*HOW TO COMPLETE THIS TASK*:
Of all the lines in the records below, copy only those that contain the string "machine".
***** MATERIAL PROVIDED *****
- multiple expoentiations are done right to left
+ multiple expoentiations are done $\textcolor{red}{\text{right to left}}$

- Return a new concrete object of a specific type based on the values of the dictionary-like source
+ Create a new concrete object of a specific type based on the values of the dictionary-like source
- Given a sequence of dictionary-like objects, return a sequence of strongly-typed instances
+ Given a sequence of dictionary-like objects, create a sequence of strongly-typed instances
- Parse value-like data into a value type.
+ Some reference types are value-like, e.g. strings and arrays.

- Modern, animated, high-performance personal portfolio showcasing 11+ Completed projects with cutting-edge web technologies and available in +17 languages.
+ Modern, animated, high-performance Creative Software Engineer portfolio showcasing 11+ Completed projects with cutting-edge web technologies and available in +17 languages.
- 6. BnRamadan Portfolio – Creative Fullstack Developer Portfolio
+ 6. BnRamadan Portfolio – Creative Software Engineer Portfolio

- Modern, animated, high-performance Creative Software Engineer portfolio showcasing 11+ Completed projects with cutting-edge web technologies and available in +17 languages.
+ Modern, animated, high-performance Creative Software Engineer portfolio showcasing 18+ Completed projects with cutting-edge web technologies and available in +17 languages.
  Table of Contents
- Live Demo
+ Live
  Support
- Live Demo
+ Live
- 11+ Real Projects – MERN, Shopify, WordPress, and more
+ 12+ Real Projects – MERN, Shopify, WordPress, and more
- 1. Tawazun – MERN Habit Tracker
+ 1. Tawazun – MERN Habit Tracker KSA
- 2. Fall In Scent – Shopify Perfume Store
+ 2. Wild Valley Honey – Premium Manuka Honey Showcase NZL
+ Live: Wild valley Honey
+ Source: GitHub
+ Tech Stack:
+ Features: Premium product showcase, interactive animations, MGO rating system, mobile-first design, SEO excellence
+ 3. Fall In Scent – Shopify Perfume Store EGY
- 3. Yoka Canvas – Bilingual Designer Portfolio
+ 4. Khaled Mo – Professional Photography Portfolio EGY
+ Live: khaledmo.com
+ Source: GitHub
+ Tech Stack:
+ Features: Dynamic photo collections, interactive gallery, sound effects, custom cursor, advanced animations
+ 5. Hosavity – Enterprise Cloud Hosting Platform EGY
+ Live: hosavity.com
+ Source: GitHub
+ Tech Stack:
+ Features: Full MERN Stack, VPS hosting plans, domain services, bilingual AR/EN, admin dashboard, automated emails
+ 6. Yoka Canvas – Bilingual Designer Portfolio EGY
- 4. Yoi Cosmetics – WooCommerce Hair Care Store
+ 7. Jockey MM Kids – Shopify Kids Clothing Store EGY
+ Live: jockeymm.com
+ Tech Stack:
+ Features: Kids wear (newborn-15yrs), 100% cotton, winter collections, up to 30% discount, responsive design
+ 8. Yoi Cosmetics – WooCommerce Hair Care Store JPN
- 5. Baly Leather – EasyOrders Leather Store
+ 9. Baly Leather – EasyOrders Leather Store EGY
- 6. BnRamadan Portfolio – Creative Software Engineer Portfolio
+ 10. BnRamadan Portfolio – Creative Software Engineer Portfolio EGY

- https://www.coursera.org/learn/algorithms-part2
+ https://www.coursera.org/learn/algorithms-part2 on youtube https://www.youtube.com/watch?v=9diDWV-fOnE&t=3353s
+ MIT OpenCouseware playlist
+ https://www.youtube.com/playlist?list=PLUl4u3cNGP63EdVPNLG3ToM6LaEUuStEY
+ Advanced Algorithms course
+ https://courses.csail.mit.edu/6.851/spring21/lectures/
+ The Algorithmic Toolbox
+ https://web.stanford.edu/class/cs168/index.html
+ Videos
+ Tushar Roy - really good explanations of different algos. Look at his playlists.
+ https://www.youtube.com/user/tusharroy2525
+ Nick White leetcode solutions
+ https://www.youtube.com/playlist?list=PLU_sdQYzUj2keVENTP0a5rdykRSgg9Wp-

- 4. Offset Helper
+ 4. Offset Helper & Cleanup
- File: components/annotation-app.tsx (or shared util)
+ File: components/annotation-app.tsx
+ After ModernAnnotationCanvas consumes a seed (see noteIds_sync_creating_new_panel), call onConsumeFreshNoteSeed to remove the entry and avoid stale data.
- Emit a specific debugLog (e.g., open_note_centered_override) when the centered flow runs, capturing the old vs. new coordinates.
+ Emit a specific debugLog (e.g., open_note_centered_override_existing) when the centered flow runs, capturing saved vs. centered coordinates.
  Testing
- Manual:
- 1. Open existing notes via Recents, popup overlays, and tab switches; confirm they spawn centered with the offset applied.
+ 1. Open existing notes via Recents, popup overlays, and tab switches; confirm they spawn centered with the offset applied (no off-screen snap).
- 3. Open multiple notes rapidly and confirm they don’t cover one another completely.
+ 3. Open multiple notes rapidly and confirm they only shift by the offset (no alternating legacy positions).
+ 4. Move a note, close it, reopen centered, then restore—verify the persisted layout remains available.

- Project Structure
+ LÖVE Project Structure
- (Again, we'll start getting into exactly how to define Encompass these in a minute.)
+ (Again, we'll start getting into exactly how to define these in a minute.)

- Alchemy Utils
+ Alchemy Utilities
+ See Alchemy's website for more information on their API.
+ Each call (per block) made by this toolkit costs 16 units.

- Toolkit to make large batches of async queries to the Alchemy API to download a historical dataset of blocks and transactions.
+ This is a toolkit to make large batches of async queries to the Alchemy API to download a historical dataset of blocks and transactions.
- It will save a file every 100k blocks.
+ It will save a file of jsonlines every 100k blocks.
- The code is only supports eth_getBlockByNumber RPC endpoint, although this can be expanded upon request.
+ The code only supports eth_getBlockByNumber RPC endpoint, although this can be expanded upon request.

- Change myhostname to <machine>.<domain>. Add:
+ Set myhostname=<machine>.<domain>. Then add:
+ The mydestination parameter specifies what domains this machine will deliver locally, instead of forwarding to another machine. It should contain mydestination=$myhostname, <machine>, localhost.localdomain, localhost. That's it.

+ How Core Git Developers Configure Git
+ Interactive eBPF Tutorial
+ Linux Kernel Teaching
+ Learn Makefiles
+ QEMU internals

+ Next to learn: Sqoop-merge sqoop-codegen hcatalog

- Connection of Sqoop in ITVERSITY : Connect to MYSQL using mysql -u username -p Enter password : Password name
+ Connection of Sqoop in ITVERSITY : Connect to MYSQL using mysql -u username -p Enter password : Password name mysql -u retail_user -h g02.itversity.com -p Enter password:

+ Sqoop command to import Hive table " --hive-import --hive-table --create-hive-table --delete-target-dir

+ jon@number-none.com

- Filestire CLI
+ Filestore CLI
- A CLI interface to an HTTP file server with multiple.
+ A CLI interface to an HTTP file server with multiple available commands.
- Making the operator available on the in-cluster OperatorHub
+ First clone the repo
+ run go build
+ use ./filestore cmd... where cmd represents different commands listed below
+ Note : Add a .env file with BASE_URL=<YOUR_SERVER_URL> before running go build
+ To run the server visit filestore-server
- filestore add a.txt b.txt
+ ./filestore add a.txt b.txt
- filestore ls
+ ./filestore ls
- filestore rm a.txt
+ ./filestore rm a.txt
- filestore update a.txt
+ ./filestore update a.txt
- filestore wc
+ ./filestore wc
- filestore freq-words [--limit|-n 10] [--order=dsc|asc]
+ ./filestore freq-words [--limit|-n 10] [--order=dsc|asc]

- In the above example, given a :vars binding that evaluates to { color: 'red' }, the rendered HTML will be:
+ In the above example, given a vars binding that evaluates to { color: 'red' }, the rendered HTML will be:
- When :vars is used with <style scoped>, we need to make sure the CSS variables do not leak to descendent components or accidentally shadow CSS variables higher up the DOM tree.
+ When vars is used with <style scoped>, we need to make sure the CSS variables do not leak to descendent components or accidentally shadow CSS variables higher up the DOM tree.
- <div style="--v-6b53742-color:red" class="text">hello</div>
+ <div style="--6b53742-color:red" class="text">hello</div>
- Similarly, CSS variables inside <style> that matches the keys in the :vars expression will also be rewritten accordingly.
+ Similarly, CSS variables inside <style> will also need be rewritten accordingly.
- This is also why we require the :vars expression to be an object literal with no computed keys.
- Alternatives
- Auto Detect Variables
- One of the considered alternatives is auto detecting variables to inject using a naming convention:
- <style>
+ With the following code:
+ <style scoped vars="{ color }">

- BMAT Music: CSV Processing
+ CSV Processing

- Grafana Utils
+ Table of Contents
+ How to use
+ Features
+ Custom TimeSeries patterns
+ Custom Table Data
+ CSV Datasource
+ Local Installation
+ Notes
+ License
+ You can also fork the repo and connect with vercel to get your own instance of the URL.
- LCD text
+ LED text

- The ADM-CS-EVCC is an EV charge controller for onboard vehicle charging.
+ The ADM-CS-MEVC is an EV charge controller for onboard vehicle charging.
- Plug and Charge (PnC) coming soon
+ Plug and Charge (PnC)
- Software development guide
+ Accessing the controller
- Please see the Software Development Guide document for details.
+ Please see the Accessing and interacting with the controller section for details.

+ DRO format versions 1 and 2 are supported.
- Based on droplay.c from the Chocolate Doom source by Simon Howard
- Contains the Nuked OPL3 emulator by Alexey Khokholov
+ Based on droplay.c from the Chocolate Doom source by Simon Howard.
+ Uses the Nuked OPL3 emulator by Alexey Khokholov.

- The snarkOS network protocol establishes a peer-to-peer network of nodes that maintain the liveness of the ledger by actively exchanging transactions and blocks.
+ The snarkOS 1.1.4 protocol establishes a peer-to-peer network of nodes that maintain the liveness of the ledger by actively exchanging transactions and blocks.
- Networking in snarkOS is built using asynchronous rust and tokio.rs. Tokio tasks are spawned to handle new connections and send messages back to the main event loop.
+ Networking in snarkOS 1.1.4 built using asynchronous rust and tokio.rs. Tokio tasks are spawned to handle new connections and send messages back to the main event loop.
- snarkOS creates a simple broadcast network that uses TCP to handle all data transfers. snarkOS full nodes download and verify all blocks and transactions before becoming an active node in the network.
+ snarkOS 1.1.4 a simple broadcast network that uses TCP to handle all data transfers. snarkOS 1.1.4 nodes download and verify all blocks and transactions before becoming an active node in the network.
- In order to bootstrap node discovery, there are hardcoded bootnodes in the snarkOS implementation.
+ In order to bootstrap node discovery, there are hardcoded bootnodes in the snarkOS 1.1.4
*****
*SOLUTION FOR THIS EXERCISE*:
- Change myhostname to <machine>.<domain>. Add:
+ Set myhostname=<machine>.<domain>. Then add:
+ The mydestination parameter specifies what domains this machine will deliver locally, instead of forwarding to another machine. It should contain mydestination=$myhostname, <machine>, localhost.localdomain, localhost. That's it.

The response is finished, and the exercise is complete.